## TASK INSTRUCTIONS
Reproduce the listing word for word, leaving every picture behind.

## MATERIAL FOR THIS EXERCISE
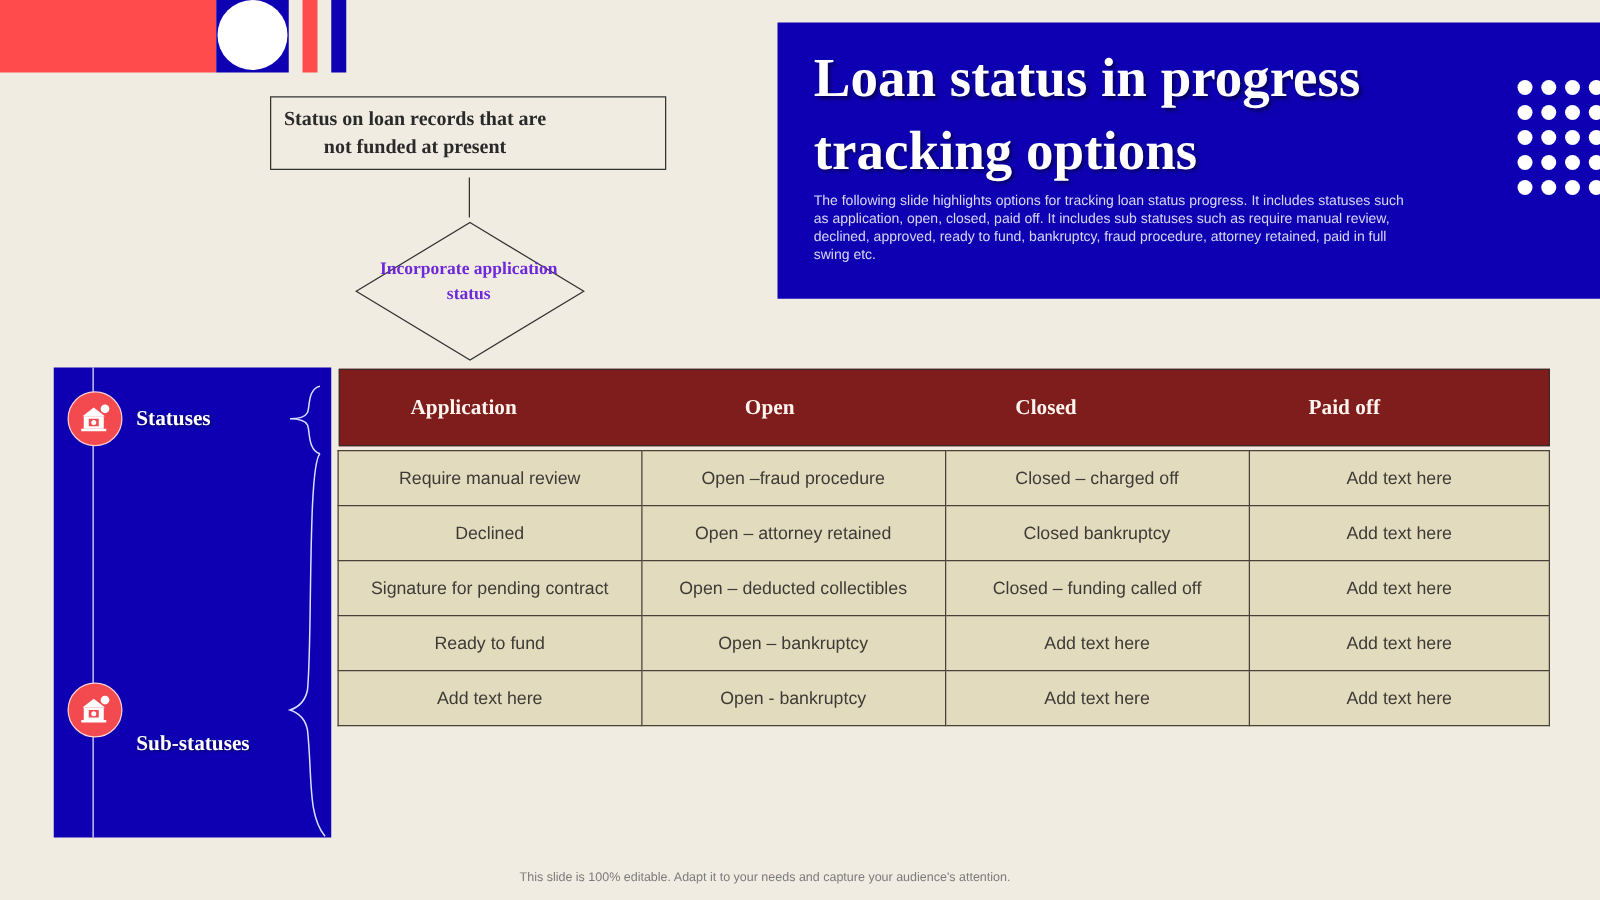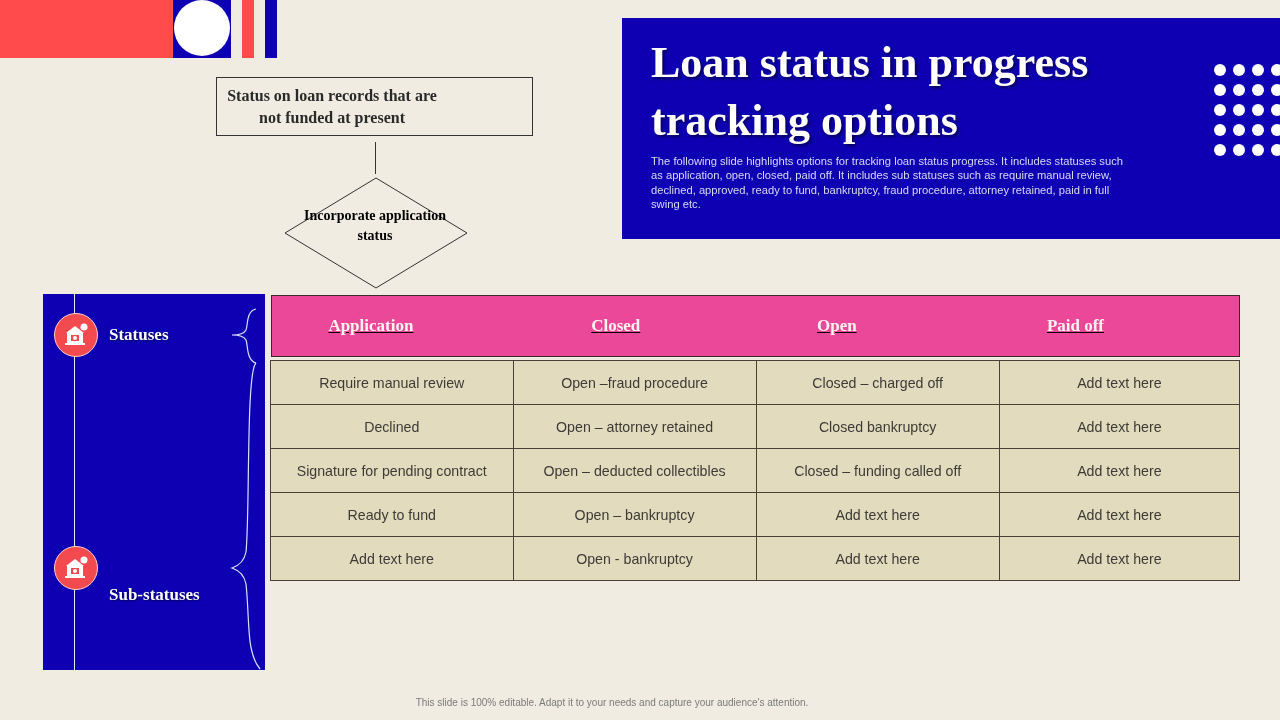--- a/index.html
+++ b/index.html
@@ -16,36 +16,36 @@
   .title-panel { left:622px; top:18px; width:658px; height:221px; background:#0E00B2; }
   .title { left:651px; top:34px; width:540px; color:#FFFFFF; font-family:"Liberation Serif", serif; font-weight:bold; font-size:44px; line-height:58px; text-shadow:2px 2px 3px rgba(0,0,0,0.5); }
   .subtitle { left:651px; top:154px; width:480px; color:#D8D8F4; font-size:11.2px; line-height:14.3px; }
   .dots { left:1214px; top:64px; width:70px; height:92px; display:grid; grid-template-columns:repeat(4, 12px); grid-template-rows:repeat(5, 12px); column-gap:7px; row-gap:8px; }
   .dot { width:12px; height:12px; border-radius:50%; background:#FFFFFF; }
 
   
   .flow-box { left:216px; top:77px; width:317px; height:59px; border:1px solid #333; box-sizing:border-box; display:flex; align-items:center; justify-content:flex-start; text-align:center; font-family:"Liberation Serif", serif; font-weight:bold; font-size:16px; line-height:22px; color:#2A2A2A; }
   .flow-line { left:375px; top:142px; width:1px; height:32px; background:#333; }
   .diamond-svg { left:283px; top:176px; }
-  .diamond-text { left:300px; top:206px; width:150px; text-align:center; font-family:"Liberation Serif", serif; font-weight:bold; font-size:14px; line-height:20px; color:#000000; }
+  .diamond-text { left:300px; top:206px; width:150px; text-align:center; font-family:"Liberation Serif", serif; font-weight:bold; font-size:14px; line-height:20px; color:#6d28d9; }
 
   
   .left-panel { left:43px; top:294px; width:222px; height:376px; background:#0E00B2; }
   .vline { left:74px; top:294px; width:1px; height:376px; background:#E8E8FF; }
   .icon-circle { width:42px; height:42px; border-radius:50%; background:#F34A4F; border:1px solid #FFD0D0; display:flex; align-items:center; justify-content:center; }
   .icon1 { left:54px; top:313px; }
   .icon2 { left:54px; top:546px; }
   .label-s { color:#FFFFFF; font-family:"Liberation Serif", serif; font-weight:bold; font-size:17px; text-shadow:1px 1px 2px rgba(0,0,0,0.5); }
   .label1 { left:109px; top:325px;text-align:center; }
   .label2 { left:109px; top:558px;margin-top:27px; }
   .brace1 { left:228px; top:308px; }
   .brace2 { left:228px; top:362px; }
 
   
-  .header-row { left:271px; top:295px; width:969px; height:62px; background:#ec4899; border:1px solid #3A2A2A; box-sizing:border-box; display:flex;text-decoration:underline; }
+  .header-row { left:271px; top:295px; width:969px; height:62px; background:#7f1d1d; border:1px solid #3A2A2A; box-sizing:border-box; display:flex; }
   .header-cell { display:flex; align-items:center; justify-content:center; color:#FFF5EE; font-family:"Liberation Serif", serif; font-weight:bold; font-size:17px; }
   .header-cell:nth-child(1){ width:208px; }
   .header-cell:nth-child(2){ width:307px; }
   .header-cell:nth-child(3){ width:158px; }
   .header-cell:nth-child(4){ width:344px; }
   table.grid { position:absolute; left:270px; top:360px; width:970px; border-collapse:collapse; background:#E3DBBE; }
   table.grid td { border:1px solid #4A4038; text-align:center; vertical-align:middle; color:#3E3A36; font-size:14.2px; line-height:18px; padding:0 6px; width:242px; }
   table.grid tr { height:44px; }
   table.grid tr.tall { height:46px; }
 
@@ -123,22 +123,22 @@
     <circle cx="21" cy="4" r="3.5" fill="#FFF"></circle>
   </svg>
 </div>
 <div class="abs label-s label2">Sub-statuses</div>
 <svg class="abs brace2" width="34" height="308">
   <path d="M28,1 C18,10 22,150 18,190 C16,200 10,204 4,206 C10,208 16,212 18,222 C22,260 18,290 32,307" fill="none" stroke="#DDE0FF" stroke-width="1.2"></path>
 </svg>
 
 <div class="abs header-row">
   <div class="header-cell">Application</div>
+  <div class="header-cell">Open</div>
   <div class="header-cell">Closed</div>
-  <div class="header-cell">Open</div>
   <div class="header-cell">Paid off</div>
 </div>
 
 <table class="grid">
   <tbody>
   <tr>
     <td>Require manual review</td>
     <td>Open –fraud procedure</td>
     <td>Closed – charged off</td>
     <td>Add text here</td>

## RESULT FOR THIS EXERCISE
--- a/index.html
+++ b/index.html
@@ -16,36 +16,36 @@
   .title-panel { left:622px; top:18px; width:658px; height:221px; background:#0E00B2; }
   .title { left:651px; top:34px; width:540px; color:#FFFFFF; font-family:"Liberation Serif", serif; font-weight:bold; font-size:44px; line-height:58px; text-shadow:2px 2px 3px rgba(0,0,0,0.5); }
   .subtitle { left:651px; top:154px; width:480px; color:#D8D8F4; font-size:11.2px; line-height:14.3px; }
   .dots { left:1214px; top:64px; width:70px; height:92px; display:grid; grid-template-columns:repeat(4, 12px); grid-template-rows:repeat(5, 12px); column-gap:7px; row-gap:8px; }
   .dot { width:12px; height:12px; border-radius:50%; background:#FFFFFF; }
 
   
   .flow-box { left:216px; top:77px; width:317px; height:59px; border:1px solid #333; box-sizing:border-box; display:flex; align-items:center; justify-content:flex-start; text-align:center; font-family:"Liberation Serif", serif; font-weight:bold; font-size:16px; line-height:22px; color:#2A2A2A; }
   .flow-line { left:375px; top:142px; width:1px; height:32px; background:#333; }
   .diamond-svg { left:283px; top:176px; }
-  .diamond-text { left:300px; top:206px; width:150px; text-align:center; font-family:"Liberation Serif", serif; font-weight:bold; font-size:14px; line-height:20px; color:#000000; }
+  .diamond-text { left:300px; top:206px; width:150px; text-align:center; font-family:"Liberation Serif", serif; font-weight:bold; font-size:14px; line-height:20px; color:#6d28d9; }
 
   
   .left-panel { left:43px; top:294px; width:222px; height:376px; background:#0E00B2; }
   .vline { left:74px; top:294px; width:1px; height:376px; background:#E8E8FF; }
   .icon-circle { width:42px; height:42px; border-radius:50%; background:#F34A4F; border:1px solid #FFD0D0; display:flex; align-items:center; justify-content:center; }
   .icon1 { left:54px; top:313px; }
   .icon2 { left:54px; top:546px; }
   .label-s { color:#FFFFFF; font-family:"Liberation Serif", serif; font-weight:bold; font-size:17px; text-shadow:1px 1px 2px rgba(0,0,0,0.5); }
   .label1 { left:109px; top:325px;text-align:center; }
   .label2 { left:109px; top:558px;margin-top:27px; }
   .brace1 { left:228px; top:308px; }
   .brace2 { left:228px; top:362px; }
 
   
-  .header-row { left:271px; top:295px; width:969px; height:62px; background:#ec4899; border:1px solid #3A2A2A; box-sizing:border-box; display:flex;text-decoration:underline; }
+  .header-row { left:271px; top:295px; width:969px; height:62px; background:#7f1d1d; border:1px solid #3A2A2A; box-sizing:border-box; display:flex; }
   .header-cell { display:flex; align-items:center; justify-content:center; color:#FFF5EE; font-family:"Liberation Serif", serif; font-weight:bold; font-size:17px; }
   .header-cell:nth-child(1){ width:208px; }
   .header-cell:nth-child(2){ width:307px; }
   .header-cell:nth-child(3){ width:158px; }
   .header-cell:nth-child(4){ width:344px; }
   table.grid { position:absolute; left:270px; top:360px; width:970px; border-collapse:collapse; background:#E3DBBE; }
   table.grid td { border:1px solid #4A4038; text-align:center; vertical-align:middle; color:#3E3A36; font-size:14.2px; line-height:18px; padding:0 6px; width:242px; }
   table.grid tr { height:44px; }
   table.grid tr.tall { height:46px; }
 
@@ -123,22 +123,22 @@
     <circle cx="21" cy="4" r="3.5" fill="#FFF"></circle>
   </svg>
 </div>
 <div class="abs label-s label2">Sub-statuses</div>
 <svg class="abs brace2" width="34" height="308">
   <path d="M28,1 C18,10 22,150 18,190 C16,200 10,204 4,206 C10,208 16,212 18,222 C22,260 18,290 32,307" fill="none" stroke="#DDE0FF" stroke-width="1.2"></path>
 </svg>
 
 <div class="abs header-row">
   <div class="header-cell">Application</div>
+  <div class="header-cell">Open</div>
   <div class="header-cell">Closed</div>
-  <div class="header-cell">Open</div>
   <div class="header-cell">Paid off</div>
 </div>
 
 <table class="grid">
   <tbody>
   <tr>
     <td>Require manual review</td>
     <td>Open –fraud procedure</td>
     <td>Closed – charged off</td>
     <td>Add text here</td>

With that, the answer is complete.